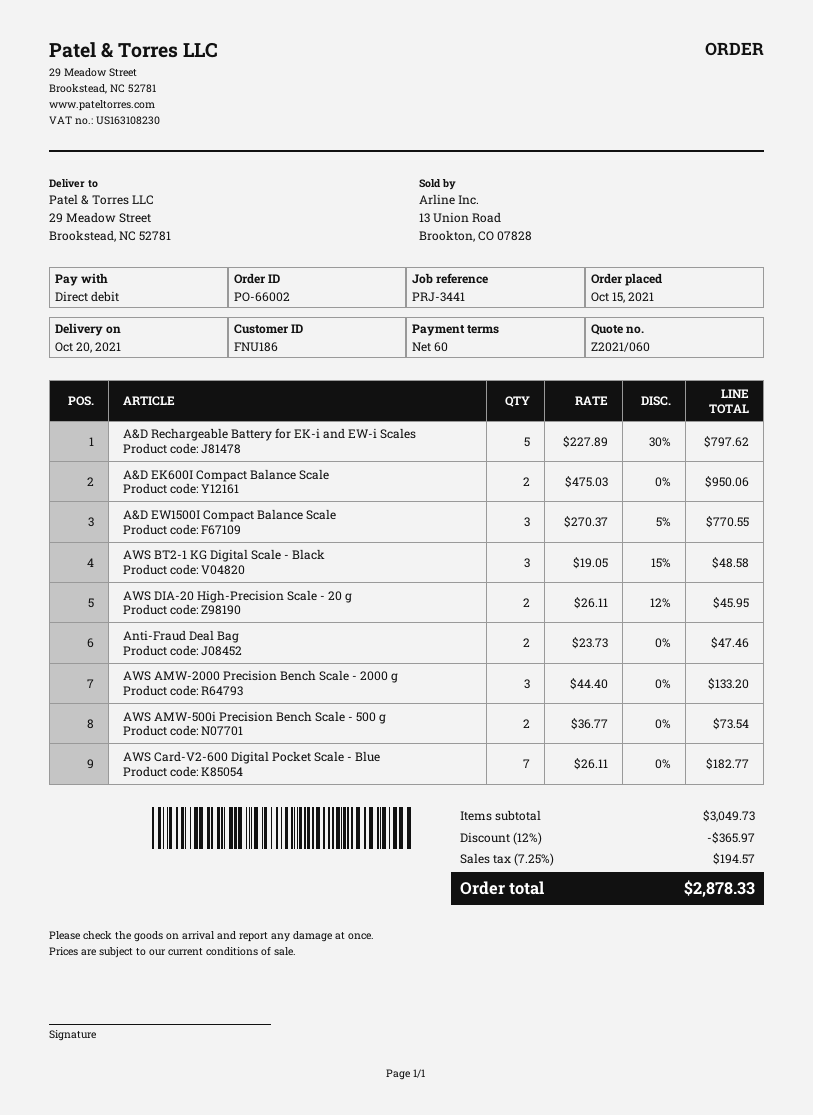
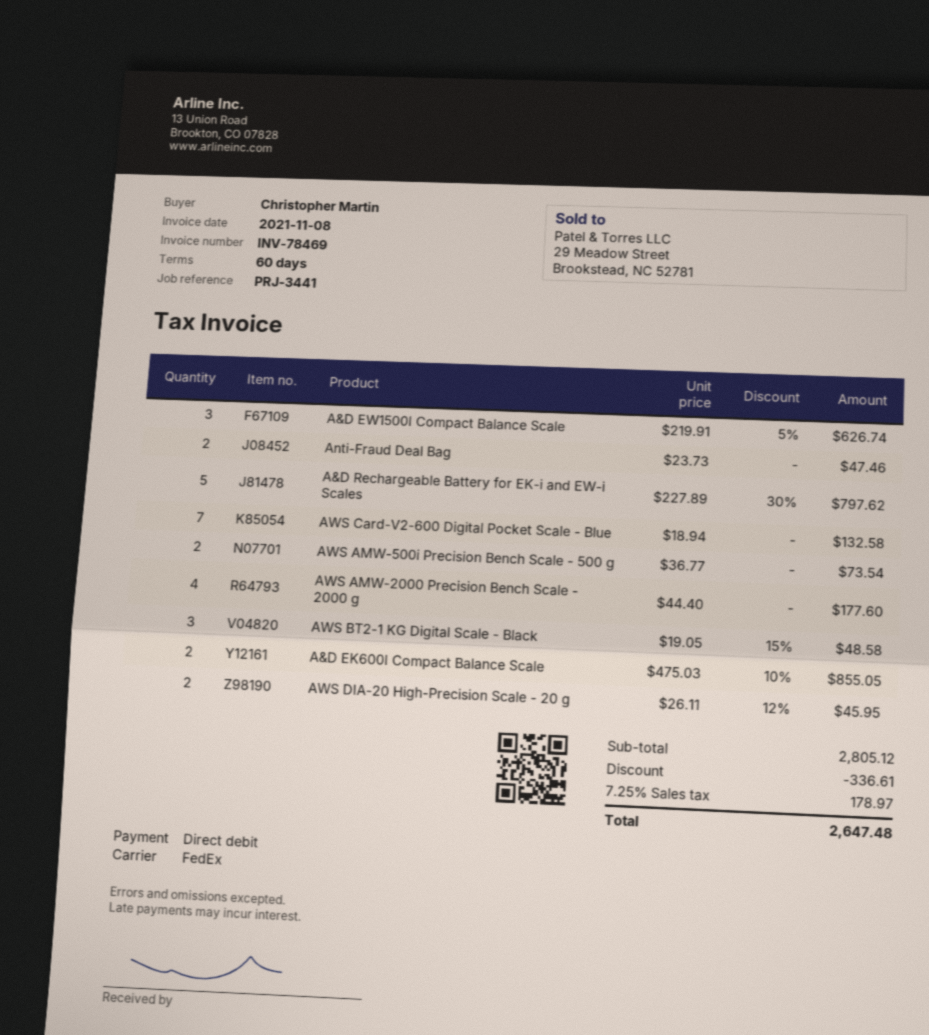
A&D EK600I Compact Balance Scale: 2 x 475.03 = 950.06 -> 2 x 475.03 - 10% = 855.05
A&D EW1500I Compact Balance Scale: 3 x 270.37 - 5% = 770.55 -> 3 x 219.91 - 5% = 626.74
AWS AMW-2000 Precision Bench Scale - 2000 g: 3 x 44.40 = 133.20 -> 4 x 44.40 = 177.60
AWS Card-V2-600 Digital Pocket Scale - Blue: 7 x 26.11 = 182.77 -> 7 x 18.94 = 132.58
subtotal: 3049.73 -> 2805.12
discount: 365.97 -> 336.61
tax: 7.25% = 194.57 -> 7.25% = 178.97
total: 2878.33 -> 2647.48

########

● **What this task involves**: Send back the data above word for word, with the pictures left out.

● **Task response**:
A&D EK600I Compact Balance Scale: 2 x 475.03 = 950.06 -> 2 x 475.03 - 10% = 855.05
A&D EW1500I Compact Balance Scale: 3 x 270.37 - 5% = 770.55 -> 3 x 219.91 - 5% = 626.74
AWS AMW-2000 Precision Bench Scale - 2000 g: 3 x 44.40 = 133.20 -> 4 x 44.40 = 177.60
AWS Card-V2-600 Digital Pocket Scale - Blue: 7 x 26.11 = 182.77 -> 7 x 18.94 = 132.58
subtotal: 3049.73 -> 2805.12
discount: 365.97 -> 336.61
tax: 7.25% = 194.57 -> 7.25% = 178.97
total: 2878.33 -> 2647.48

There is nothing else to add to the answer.